§ **Supplied information**:
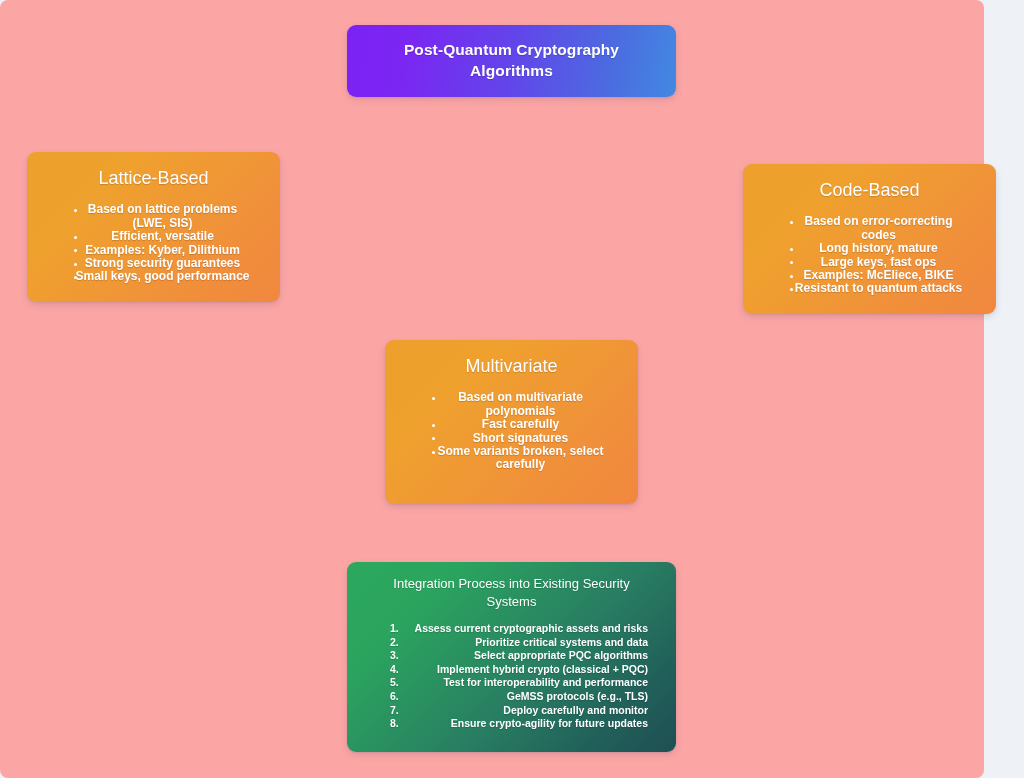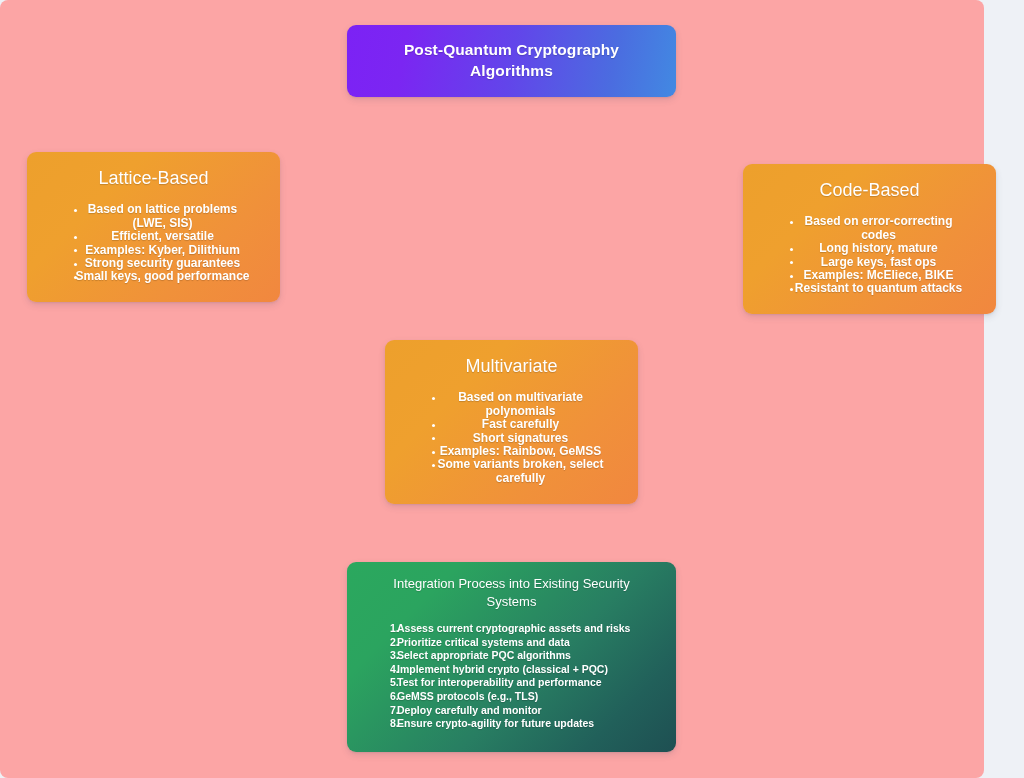--- a/index.html
+++ b/index.html
@@ -174,7 +174,6 @@
       <li>Based on multivariate polynomials</li>
       <li>Fast carefully</li>
       <li>Short signatures</li>
-      <li>Examples: Rainbow, GeMSS</li>
       <li>Some variants broken, select carefully</li>
     </ul>
   </div>

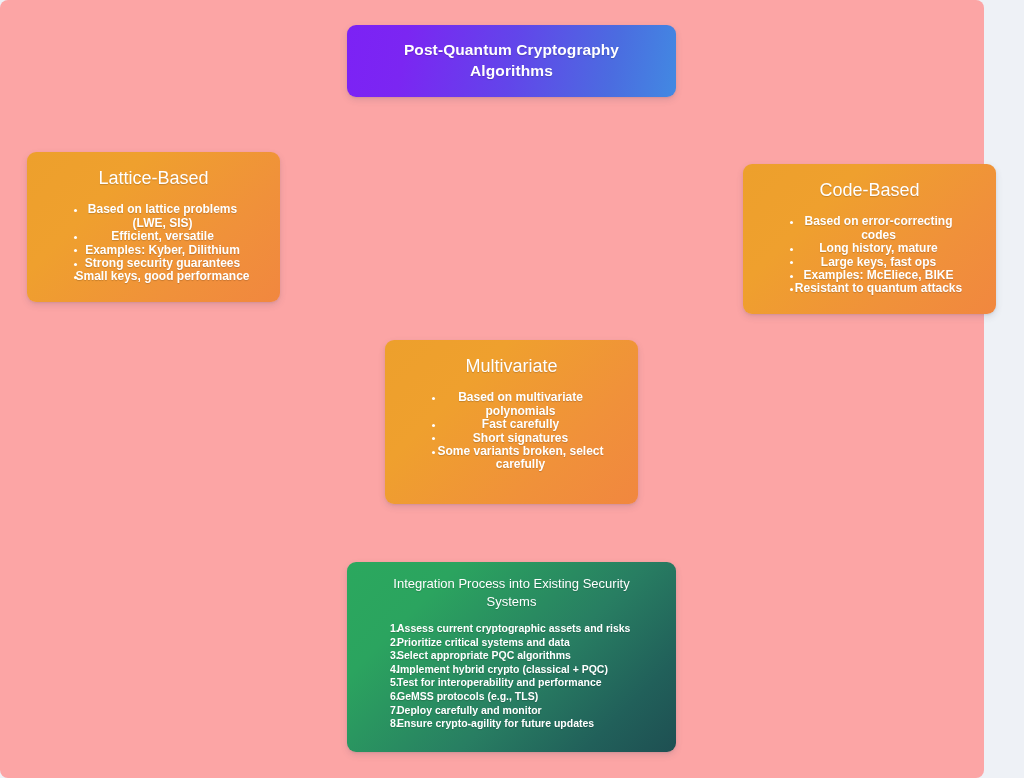--- a/index.html
+++ b/index.html
@@ -123,7 +123,7 @@
     font-size: 10.5px;
     font-weight: bold;
     line-height: 13.6px;
-    text-align: left;
+    text-align: right;
     padding: 0 28px 0 50px;
   }
   .steps li::before {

§ **Your goal**:
Take the line that contains "<li>Examples: Rainbow, GeMSS</li>" as the first and the last line of the records as the end, and please quote those lines exactly, pictures omitted.

§ **Result of the exercise**:
-      <li>Examples: Rainbow, GeMSS</li>
       <li>Some variants broken, select carefully</li>
     </ul>
   </div>

--- a/index.html
+++ b/index.html
@@ -123,7 +123,7 @@
     font-size: 10.5px;
     font-weight: bold;
     line-height: 13.6px;
-    text-align: left;
+    text-align: right;
     padding: 0 28px 0 50px;
   }
   .steps li::before {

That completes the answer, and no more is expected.